Reynolds’ misconduct exposed hundreds of people to significant financial losses, with the regulator estimating that over £17.6m has been paid in compensation to more than 470 affected customers – many of whom suffered losses more than statutory compensation limits.

When confronted with his misconduct he was also found to have lied to regulators, allowed important evidence to be destroyed, and moved his family home into a trust to avoid paying his debts, the FCA said.

“Reynolds’ misconduct was the worst we saw out of all the British Steel Pension Scheme cases, and he caused untold damage to his clients,” said joint executive director of enforcement and market oversight at the FCA, Therese Chambers.

“He acted in a way that was corrupt and dishonest, putting his own profits before people’s pensions and acting without integrity as he tried to cover his tracks.

“He has spent many years trying to evade responsibility for his actions.

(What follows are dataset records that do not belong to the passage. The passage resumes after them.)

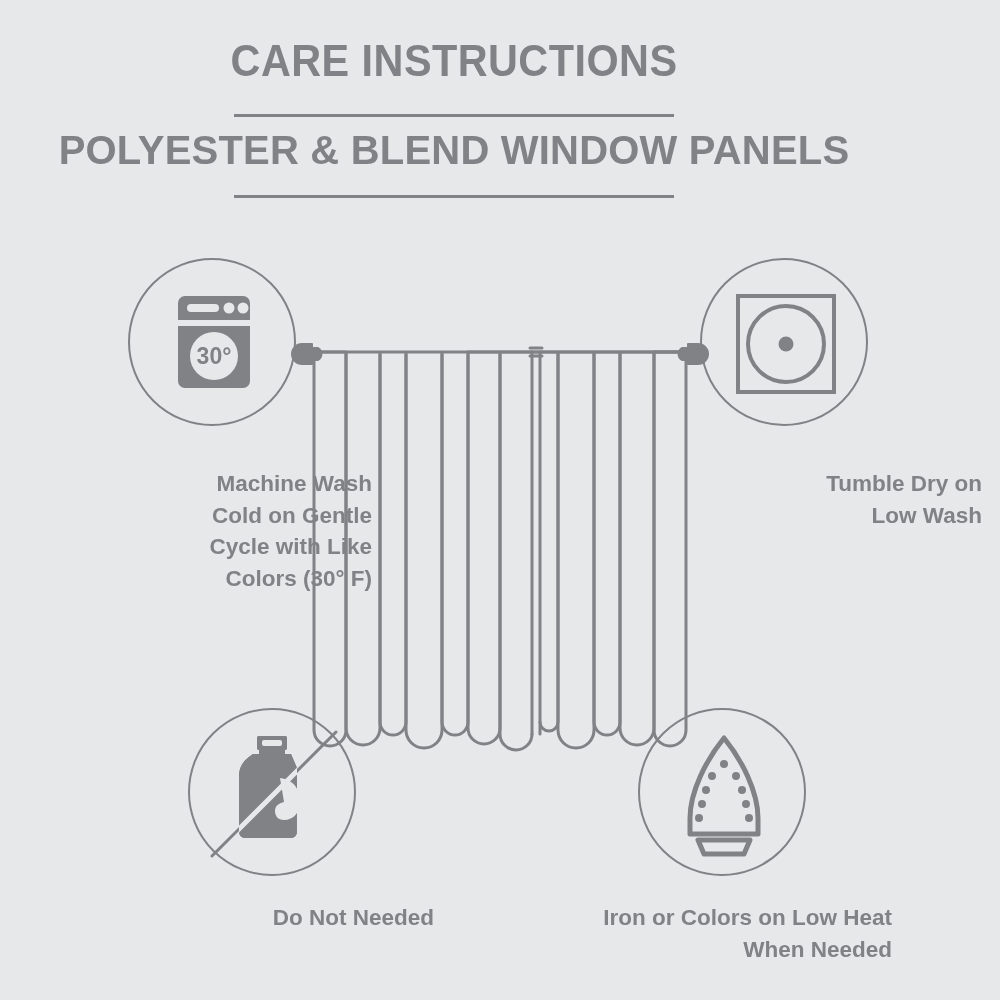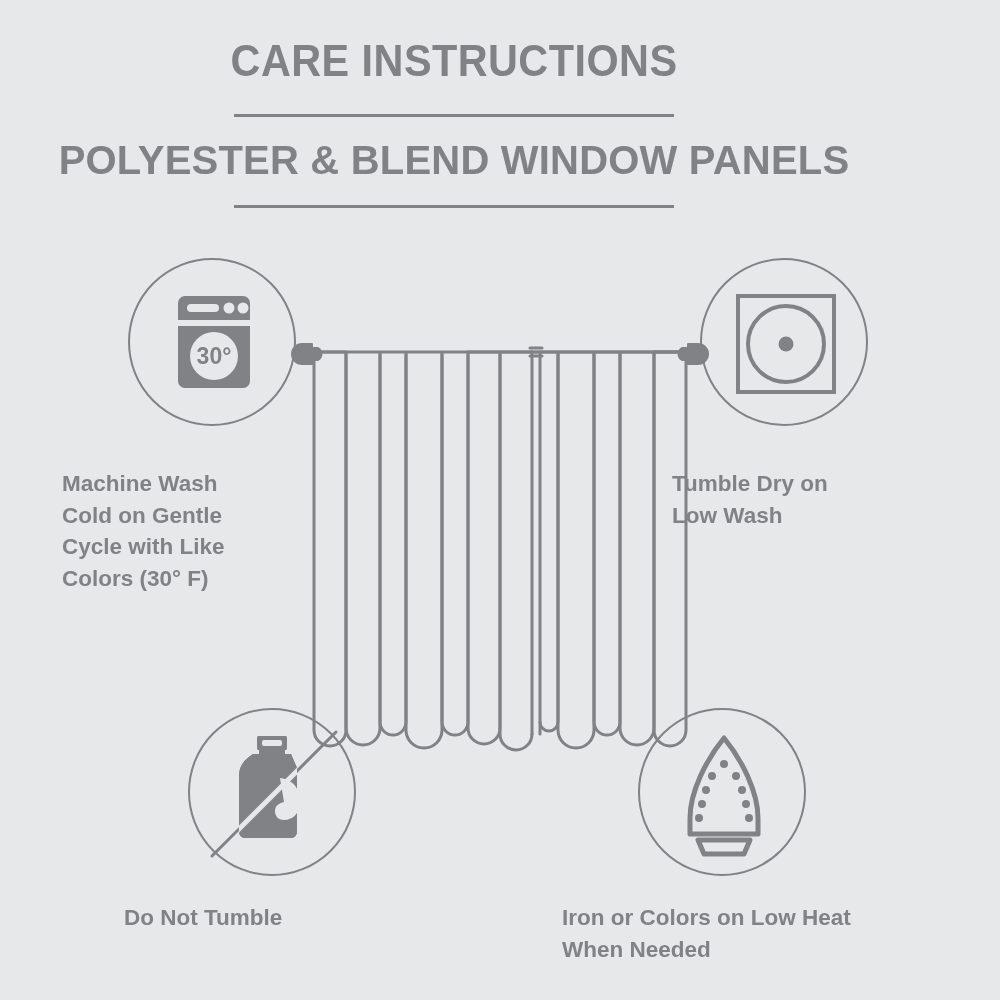--- a/index.html
+++ b/index.html
@@ -47,7 +47,7 @@
   .rule-top { margin-top: 30px; }
   .sub-title {
     margin: 0;
-    padding-top: 20px;
+    padding-top: 10px;
     font-size: 40px;
     font-weight: bold;
     color: #808285;

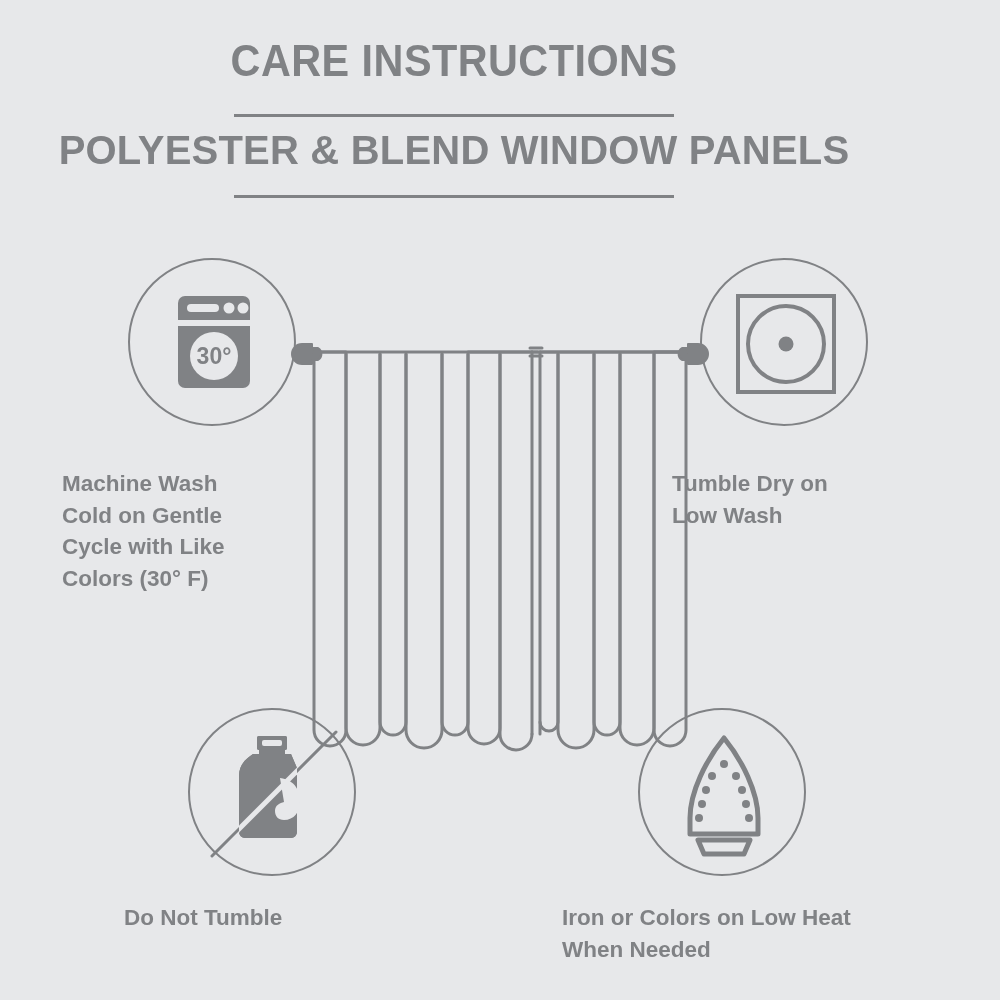--- a/index.html
+++ b/index.html
@@ -88,7 +88,7 @@
   
   .caption {
     position: absolute;
-    text-align: left;
+    text-align: right;
     font-size: 22.5px;
     font-weight: bold;
     color: #808285;

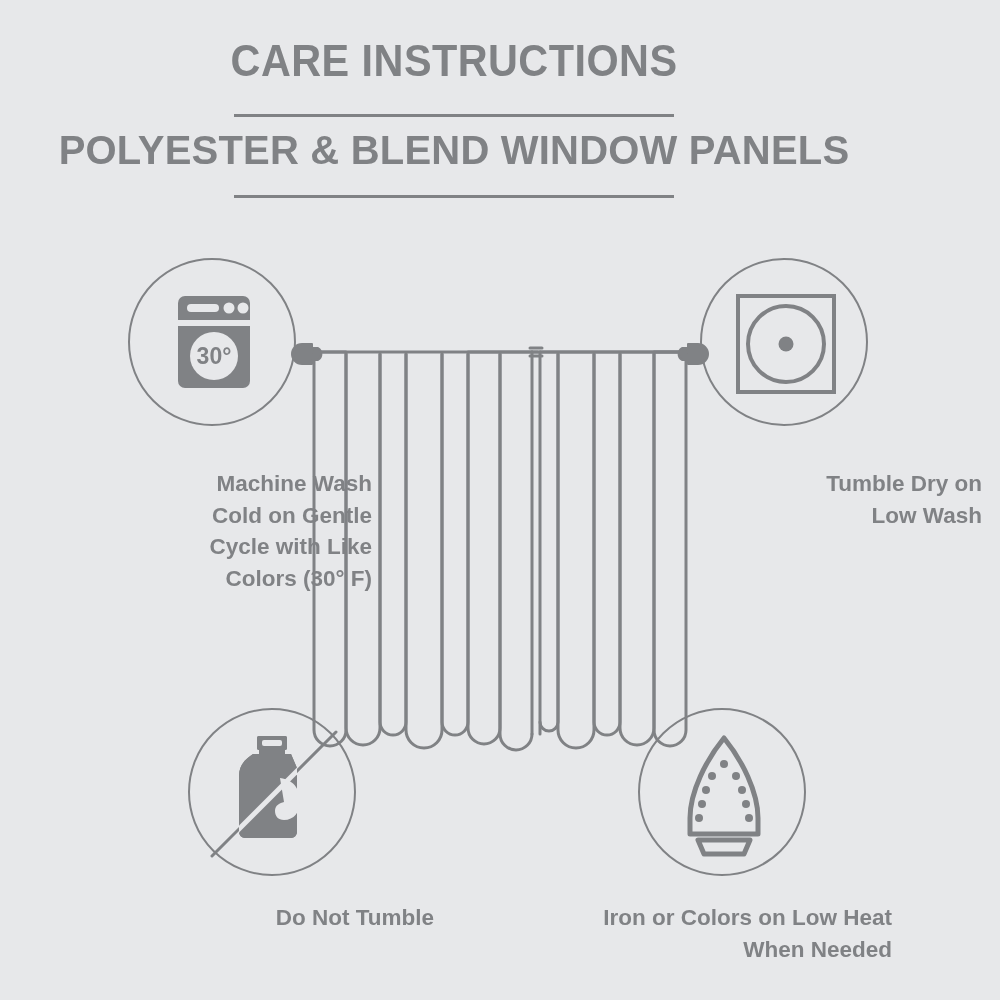--- a/index.html
+++ b/index.html
@@ -224,7 +224,7 @@
       <line x1="24" y1="148" x2="148" y2="24" stroke="#e7e8ea" stroke-width="5" clip-path="url(#bottleClip)"></line>
     </svg>
   </div>
-  <div class="caption" id="caption-bleach">Do Not Tumble</div>
+  <div class="caption" id="caption-bleach">Do Not Needed</div>
 
   <div class="badge" id="badge-iron">
     <div class="badge-circle"></div>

The Tribunal’s full endorsement of our findings now brings those efforts to avoid accountability to an end. We will pursue recovery of the penalty to the fullest possible extent and will not hesitate to bankrupt him if necessary. We will ensure that he does not retain a single penny of his corrupt profits.”

The Tribunal noted that Reynolds was “clearly guilty of dreadful misconduct over a protracted period, which had very serious adverse impacts on a large number of retail customers. He is, as the Authority alleged, a corrupt and dishonest man lacking integrity.”